• _Work required_
Among the lines below, a stretch begins at the one with "2px 2px 18px;" and ends at the one with "center; width: 50px;". Repeat that stretch exactly, ends included.

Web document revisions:
- Opening Delimiter -

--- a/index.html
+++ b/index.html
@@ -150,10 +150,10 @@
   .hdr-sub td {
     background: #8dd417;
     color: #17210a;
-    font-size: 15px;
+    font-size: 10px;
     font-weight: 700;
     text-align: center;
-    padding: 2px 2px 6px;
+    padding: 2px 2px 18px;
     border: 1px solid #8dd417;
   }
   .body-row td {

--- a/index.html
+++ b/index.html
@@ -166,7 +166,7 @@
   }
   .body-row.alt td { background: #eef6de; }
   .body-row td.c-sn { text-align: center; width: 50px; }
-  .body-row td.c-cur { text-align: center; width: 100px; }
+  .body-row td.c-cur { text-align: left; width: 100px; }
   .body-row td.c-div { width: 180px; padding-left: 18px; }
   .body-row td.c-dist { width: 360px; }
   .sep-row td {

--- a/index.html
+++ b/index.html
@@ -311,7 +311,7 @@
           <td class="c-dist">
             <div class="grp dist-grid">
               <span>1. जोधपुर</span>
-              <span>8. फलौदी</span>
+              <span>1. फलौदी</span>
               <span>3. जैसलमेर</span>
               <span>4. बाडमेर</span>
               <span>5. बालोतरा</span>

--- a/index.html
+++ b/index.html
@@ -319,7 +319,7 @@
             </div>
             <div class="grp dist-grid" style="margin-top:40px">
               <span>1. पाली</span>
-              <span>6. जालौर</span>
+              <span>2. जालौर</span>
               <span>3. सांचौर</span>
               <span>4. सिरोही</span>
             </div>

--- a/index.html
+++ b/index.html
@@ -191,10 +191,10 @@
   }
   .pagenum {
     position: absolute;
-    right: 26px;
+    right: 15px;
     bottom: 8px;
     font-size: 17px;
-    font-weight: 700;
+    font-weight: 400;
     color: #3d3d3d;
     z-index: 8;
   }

- Closing Delimiter -
- Opening Delimiter -

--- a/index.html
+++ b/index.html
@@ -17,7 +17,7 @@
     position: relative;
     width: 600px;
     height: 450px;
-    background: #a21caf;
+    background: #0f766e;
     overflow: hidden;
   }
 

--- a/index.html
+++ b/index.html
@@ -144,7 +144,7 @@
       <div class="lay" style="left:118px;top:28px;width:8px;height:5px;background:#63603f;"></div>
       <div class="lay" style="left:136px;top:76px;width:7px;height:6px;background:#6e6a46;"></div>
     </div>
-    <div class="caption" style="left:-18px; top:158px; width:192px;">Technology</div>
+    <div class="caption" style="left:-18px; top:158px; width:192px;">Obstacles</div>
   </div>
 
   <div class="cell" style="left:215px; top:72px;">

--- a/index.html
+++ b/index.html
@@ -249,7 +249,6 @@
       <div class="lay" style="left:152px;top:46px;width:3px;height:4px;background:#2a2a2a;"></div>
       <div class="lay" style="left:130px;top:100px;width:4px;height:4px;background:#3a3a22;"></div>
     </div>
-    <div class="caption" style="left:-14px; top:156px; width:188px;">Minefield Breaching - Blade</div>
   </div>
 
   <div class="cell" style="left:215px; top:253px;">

- Closing Delimiter -

• _Solution_
+    padding: 2px 2px 18px;
     border: 1px solid #8dd417;
   }
   .body-row td {

--- a/index.html
+++ b/index.html
@@ -166,7 +166,7 @@
   }
   .body-row.alt td { background: #eef6de; }
   .body-row td.c-sn { text-align: center; width: 50px; }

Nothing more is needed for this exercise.